Aquel día fue muy gratos para ellos. Gregorio paseaba por las calles del centro. Vio un café que le resultó agradable así decidió entrar y tomarse un espresso para continuar con su lectura de La Noche mil dos.
Ella estaba sentada justo frente a la mesa que ocupaba Gregorio. Tenía el cabello rizado de color como el trigo. Sin duda poseía un rostro hermoso, de piel blanquísima, especialmente resaltaba los ojos, que aunados a una discreta sonrisa, le brindaban a su faz una expresión sincera y de gran dulzura, incluso en muchas personas, yo me incluyo, podría inspirar muchas cosas más que dulzura.
Gregorio, sumido en su lectura, no notó la proximidad de tan grande belleza, sino hasta que levantó la cabeza emocionado, por una sorprendente línea de Joseph Roth. Una vez que la miró el ánimo del joven cambió sustancialmente, sintió un placentero retortijón en él abdomen y toda la sangre le subió al rostro.
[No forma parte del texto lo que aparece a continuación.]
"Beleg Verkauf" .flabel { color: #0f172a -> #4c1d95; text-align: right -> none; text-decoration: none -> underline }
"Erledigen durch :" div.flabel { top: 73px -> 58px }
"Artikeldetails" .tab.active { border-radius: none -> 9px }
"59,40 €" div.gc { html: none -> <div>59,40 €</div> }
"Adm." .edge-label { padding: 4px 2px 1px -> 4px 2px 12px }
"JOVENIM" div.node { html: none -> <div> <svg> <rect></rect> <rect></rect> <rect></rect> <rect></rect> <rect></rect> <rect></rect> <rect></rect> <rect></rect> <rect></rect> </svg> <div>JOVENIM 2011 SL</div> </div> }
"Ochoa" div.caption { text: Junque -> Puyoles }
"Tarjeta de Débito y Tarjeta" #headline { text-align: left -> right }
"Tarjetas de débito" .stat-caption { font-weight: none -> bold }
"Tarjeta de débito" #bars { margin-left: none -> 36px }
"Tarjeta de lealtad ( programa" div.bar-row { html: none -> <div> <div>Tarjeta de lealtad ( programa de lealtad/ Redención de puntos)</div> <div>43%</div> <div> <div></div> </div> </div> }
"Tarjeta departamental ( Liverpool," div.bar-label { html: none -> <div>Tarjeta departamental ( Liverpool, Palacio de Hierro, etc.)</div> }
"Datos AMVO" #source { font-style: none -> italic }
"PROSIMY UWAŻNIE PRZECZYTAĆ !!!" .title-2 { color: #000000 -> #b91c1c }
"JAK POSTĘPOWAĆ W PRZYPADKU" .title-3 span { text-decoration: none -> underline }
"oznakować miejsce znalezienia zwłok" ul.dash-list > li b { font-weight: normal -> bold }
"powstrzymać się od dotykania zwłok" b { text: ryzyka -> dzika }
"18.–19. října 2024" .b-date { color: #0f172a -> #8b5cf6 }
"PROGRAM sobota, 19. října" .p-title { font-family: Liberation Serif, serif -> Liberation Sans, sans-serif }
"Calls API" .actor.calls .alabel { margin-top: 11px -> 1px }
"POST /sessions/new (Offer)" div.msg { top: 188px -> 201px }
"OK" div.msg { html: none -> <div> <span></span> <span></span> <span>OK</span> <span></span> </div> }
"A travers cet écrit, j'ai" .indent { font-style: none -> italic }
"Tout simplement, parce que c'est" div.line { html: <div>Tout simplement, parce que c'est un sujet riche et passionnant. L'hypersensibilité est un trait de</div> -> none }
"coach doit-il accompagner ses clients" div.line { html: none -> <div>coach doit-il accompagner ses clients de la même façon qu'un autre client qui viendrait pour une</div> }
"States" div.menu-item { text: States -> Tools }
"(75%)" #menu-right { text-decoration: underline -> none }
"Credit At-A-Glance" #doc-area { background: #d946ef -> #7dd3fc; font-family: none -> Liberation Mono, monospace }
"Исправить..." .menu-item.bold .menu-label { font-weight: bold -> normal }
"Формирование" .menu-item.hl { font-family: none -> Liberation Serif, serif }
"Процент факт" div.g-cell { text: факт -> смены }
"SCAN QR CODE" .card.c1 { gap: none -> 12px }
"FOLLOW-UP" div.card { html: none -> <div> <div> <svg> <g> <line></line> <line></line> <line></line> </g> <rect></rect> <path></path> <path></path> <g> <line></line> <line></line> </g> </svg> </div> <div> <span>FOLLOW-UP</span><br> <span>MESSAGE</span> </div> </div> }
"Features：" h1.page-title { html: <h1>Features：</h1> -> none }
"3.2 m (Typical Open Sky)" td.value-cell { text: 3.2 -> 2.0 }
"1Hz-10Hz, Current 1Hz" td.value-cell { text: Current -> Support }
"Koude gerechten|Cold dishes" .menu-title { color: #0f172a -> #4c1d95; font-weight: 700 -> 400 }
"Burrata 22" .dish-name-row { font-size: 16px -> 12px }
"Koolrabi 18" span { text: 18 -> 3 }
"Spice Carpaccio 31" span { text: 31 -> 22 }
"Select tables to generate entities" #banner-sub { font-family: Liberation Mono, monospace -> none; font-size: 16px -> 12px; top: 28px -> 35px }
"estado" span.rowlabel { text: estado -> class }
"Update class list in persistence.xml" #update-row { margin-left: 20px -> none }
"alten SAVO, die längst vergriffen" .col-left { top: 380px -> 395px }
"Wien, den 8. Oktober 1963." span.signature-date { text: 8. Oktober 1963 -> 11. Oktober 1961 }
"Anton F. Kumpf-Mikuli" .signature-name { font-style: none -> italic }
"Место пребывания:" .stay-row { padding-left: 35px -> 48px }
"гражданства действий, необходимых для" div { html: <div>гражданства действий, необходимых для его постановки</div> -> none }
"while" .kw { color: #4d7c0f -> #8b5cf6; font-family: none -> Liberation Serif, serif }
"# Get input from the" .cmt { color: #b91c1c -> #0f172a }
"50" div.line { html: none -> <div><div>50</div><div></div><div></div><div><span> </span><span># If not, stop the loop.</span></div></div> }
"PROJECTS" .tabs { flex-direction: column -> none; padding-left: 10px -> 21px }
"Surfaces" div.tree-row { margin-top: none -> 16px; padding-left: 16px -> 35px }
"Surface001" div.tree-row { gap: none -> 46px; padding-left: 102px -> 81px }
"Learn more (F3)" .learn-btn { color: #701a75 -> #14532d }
Quiso devolverle una sonrisa sin conseguirlo, estaba perplejo, ella tampoco dejaba de mirar al apuesto muchacho.
El joven no era capaz de concebir tal situación. —Me está mirando, y aparte me sonríe— decía en su mente, los labios le temblaban, no estaba acostumbrado a que jóvenes tan bellas lo miraran con tal determinación. Estaba esperando juntar un poco de valentía para atreverse a hablar con ella. Sintió que la gente de las otras mesas lo miraba, cosa que le importó poco. Sin apartar la vista un sólo milímetro de los ojos de su doncella del siglo veintiuno, quiso levantar la tasa de café para dar un último sorbo e ir por ella, casi derramaba el líquido sobre la mesa, tan estúpido acto hizo que se sintiera inundado por la vergüenza. —No es posible, cómo te pasa esto, ahora todos te miran— pensó Gregorio.
Gregorio salió corriendo del café sin siquiera pagar la cuenta. A unas cuadras de ahí, ya más tranquilo se detuvo a pensar: —Cómo, qué vergüenza , te enamoraste de una pintura.